- What to do -
The answer must consist only of the lines in the records below from the line with "font-family: none ->" to the line with "padding: 2px 10px", both included, copied word for word with every picture left out.

(Entries shown Opens)

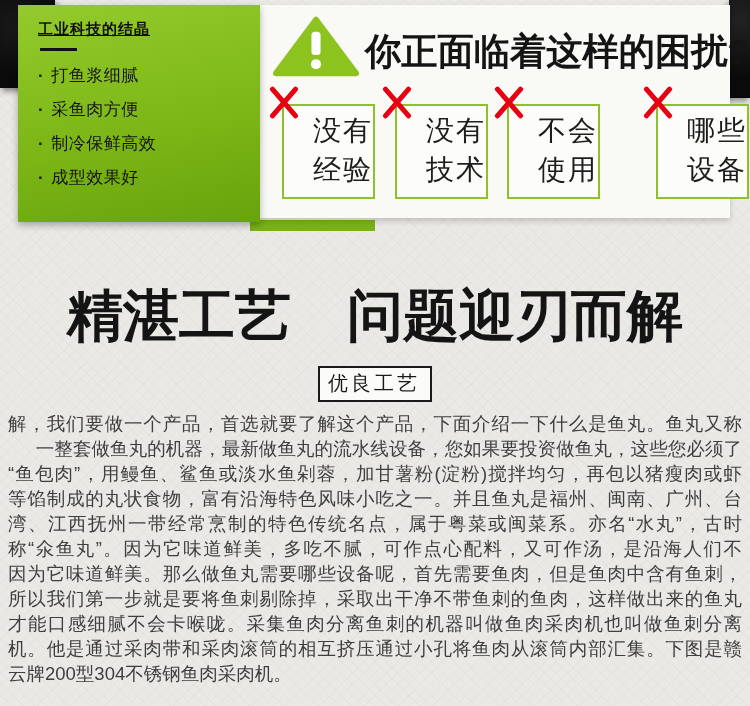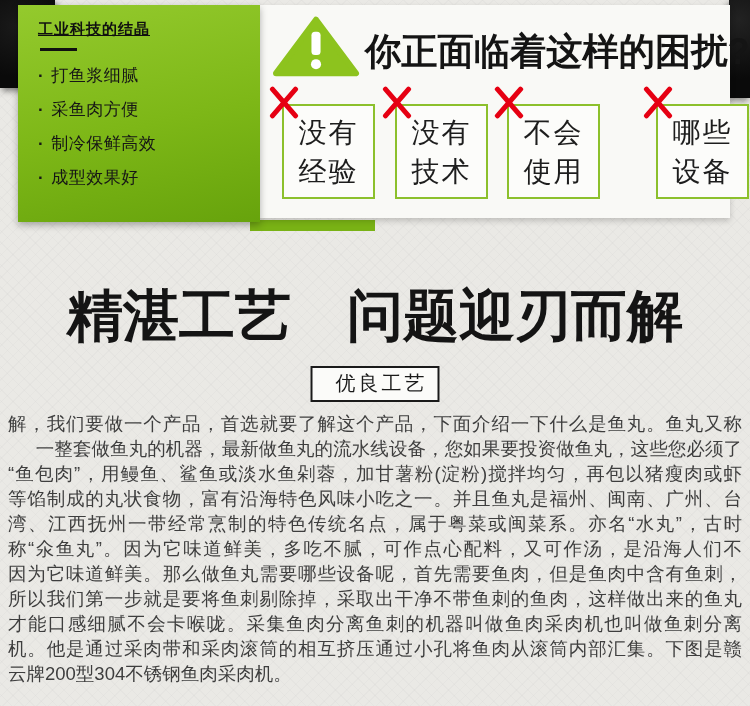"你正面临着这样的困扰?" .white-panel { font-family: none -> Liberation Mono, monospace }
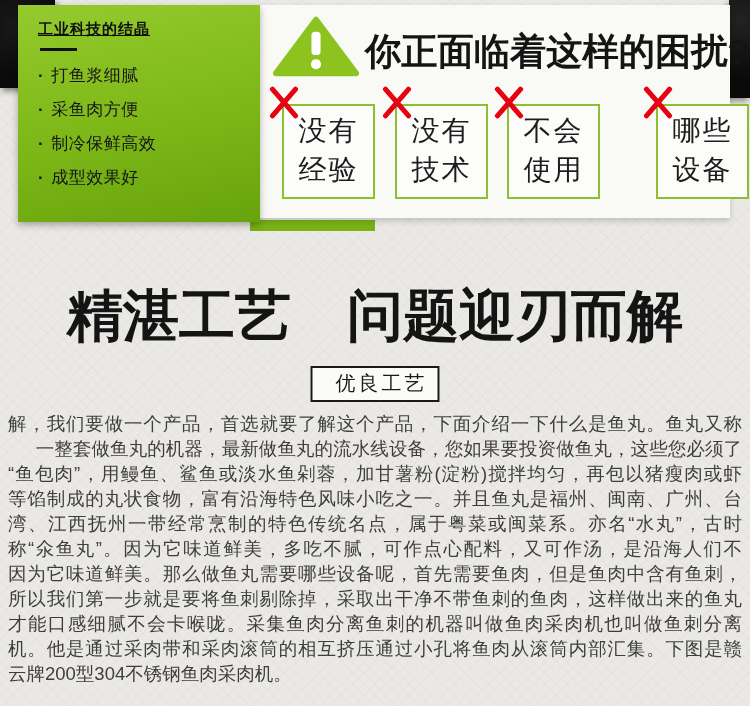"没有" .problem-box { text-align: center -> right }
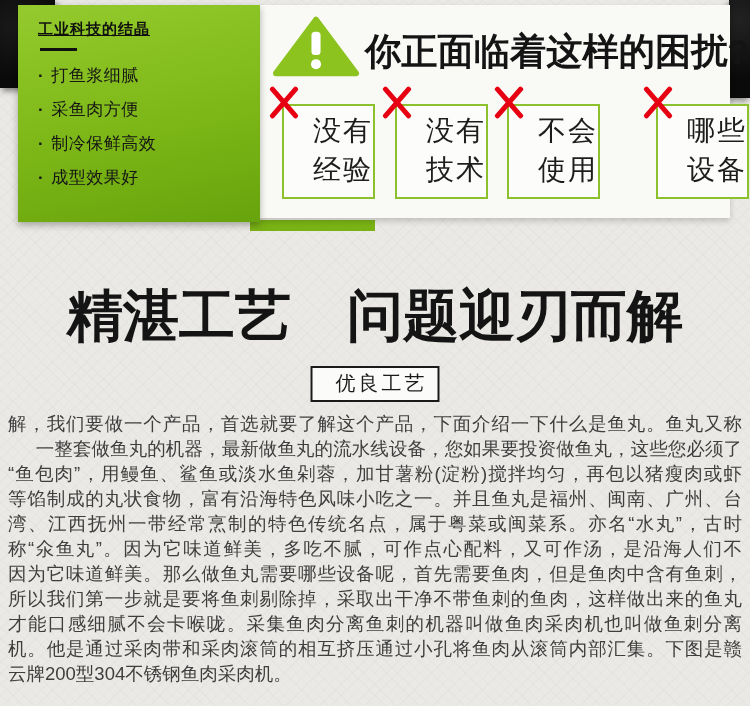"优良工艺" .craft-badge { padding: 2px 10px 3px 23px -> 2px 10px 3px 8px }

(Entries shown Closes)
(Entries shown Opens)

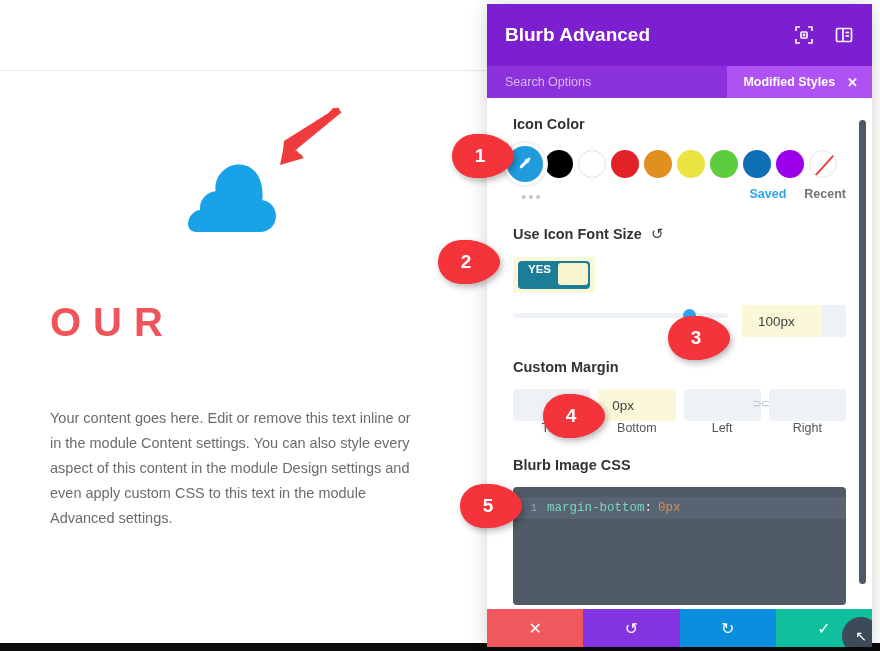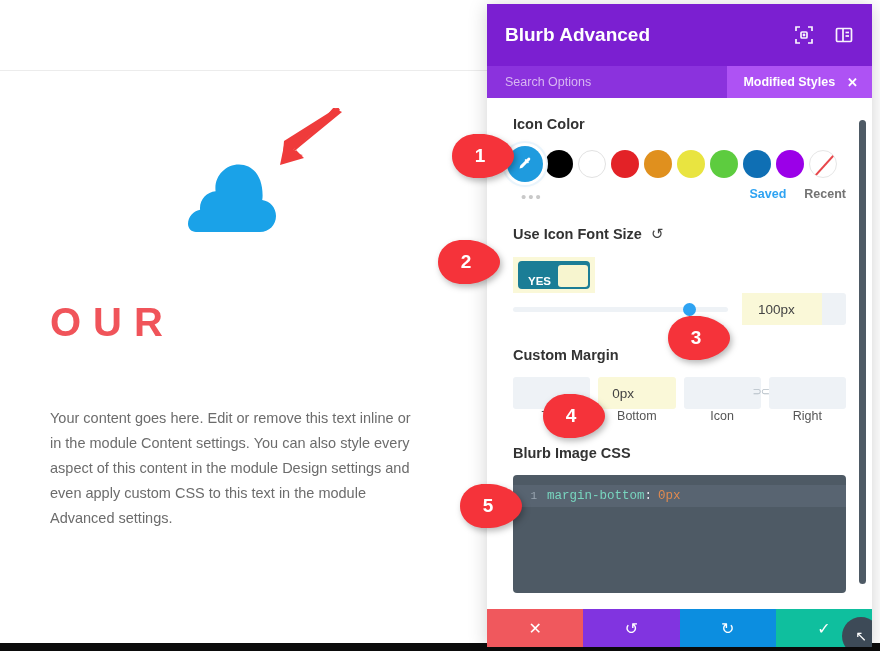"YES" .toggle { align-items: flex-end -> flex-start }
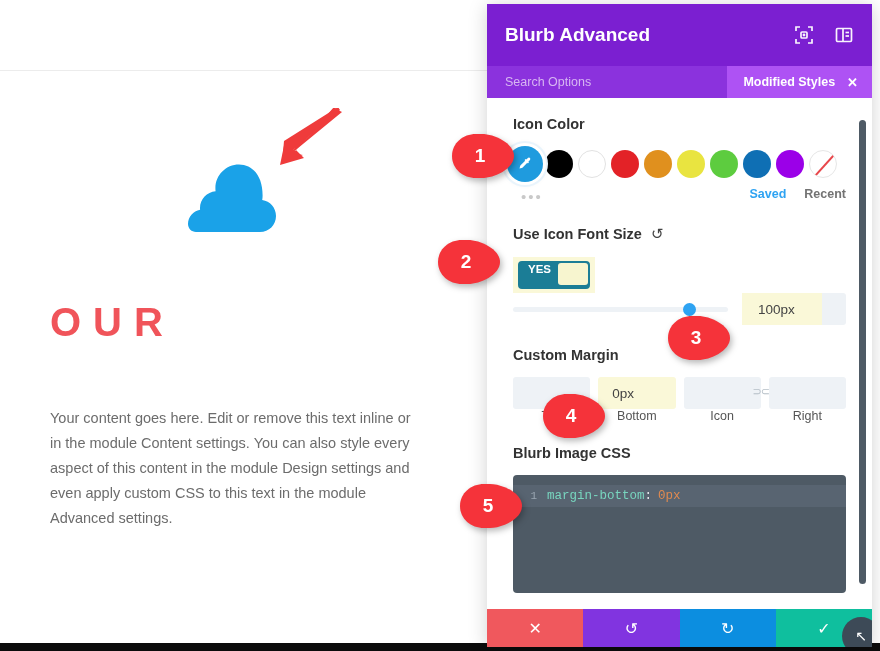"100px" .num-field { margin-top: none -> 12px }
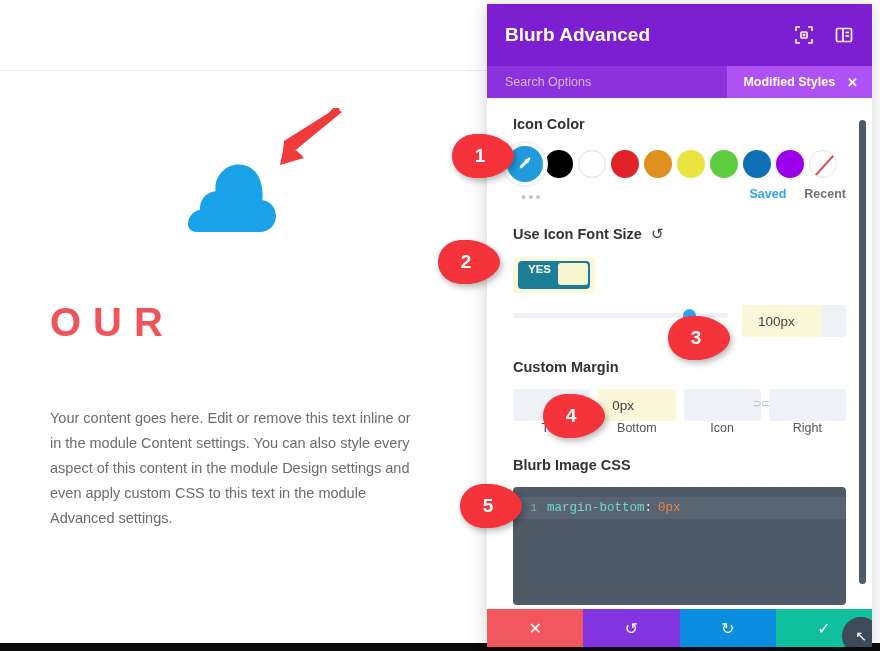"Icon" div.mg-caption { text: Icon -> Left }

(Entries shown Closes)

- Result -
"你正面临着这样的困扰?" .white-panel { font-family: none -> Liberation Mono, monospace }
"没有" .problem-box { text-align: center -> right }
"优良工艺" .craft-badge { padding: 2px 10px 3px 23px -> 2px 10px 3px 8px }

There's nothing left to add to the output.